» **INFORMATION SHOWN**:
________

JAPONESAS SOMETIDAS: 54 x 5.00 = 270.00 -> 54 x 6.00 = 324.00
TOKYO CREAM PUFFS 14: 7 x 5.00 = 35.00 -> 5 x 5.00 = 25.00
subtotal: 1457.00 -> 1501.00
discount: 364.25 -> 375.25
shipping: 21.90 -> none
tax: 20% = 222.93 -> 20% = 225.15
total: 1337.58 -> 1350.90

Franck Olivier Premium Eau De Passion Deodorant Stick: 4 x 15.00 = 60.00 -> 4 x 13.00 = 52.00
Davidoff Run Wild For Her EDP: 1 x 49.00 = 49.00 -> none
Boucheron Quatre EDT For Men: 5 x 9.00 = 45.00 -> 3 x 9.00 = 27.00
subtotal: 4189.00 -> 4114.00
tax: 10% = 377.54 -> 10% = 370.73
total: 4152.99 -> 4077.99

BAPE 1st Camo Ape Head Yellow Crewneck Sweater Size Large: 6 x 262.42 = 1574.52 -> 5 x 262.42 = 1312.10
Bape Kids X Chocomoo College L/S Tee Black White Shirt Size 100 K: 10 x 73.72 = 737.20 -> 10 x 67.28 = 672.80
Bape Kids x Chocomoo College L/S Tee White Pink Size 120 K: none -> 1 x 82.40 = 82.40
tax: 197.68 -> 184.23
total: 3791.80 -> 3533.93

________

» **EXERCISE BRIEF**: Your task is to gather all lines from the entries above that hold the word "Chocomoo".

» **RESULT OF THE TASK**:
Bape Kids X Chocomoo College L/S Tee Black White Shirt Size 100 K: 10 x 73.72 = 737.20 -> 10 x 67.28 = 672.80
Bape Kids x Chocomoo College L/S Tee White Pink Size 120 K: none -> 1 x 82.40 = 82.40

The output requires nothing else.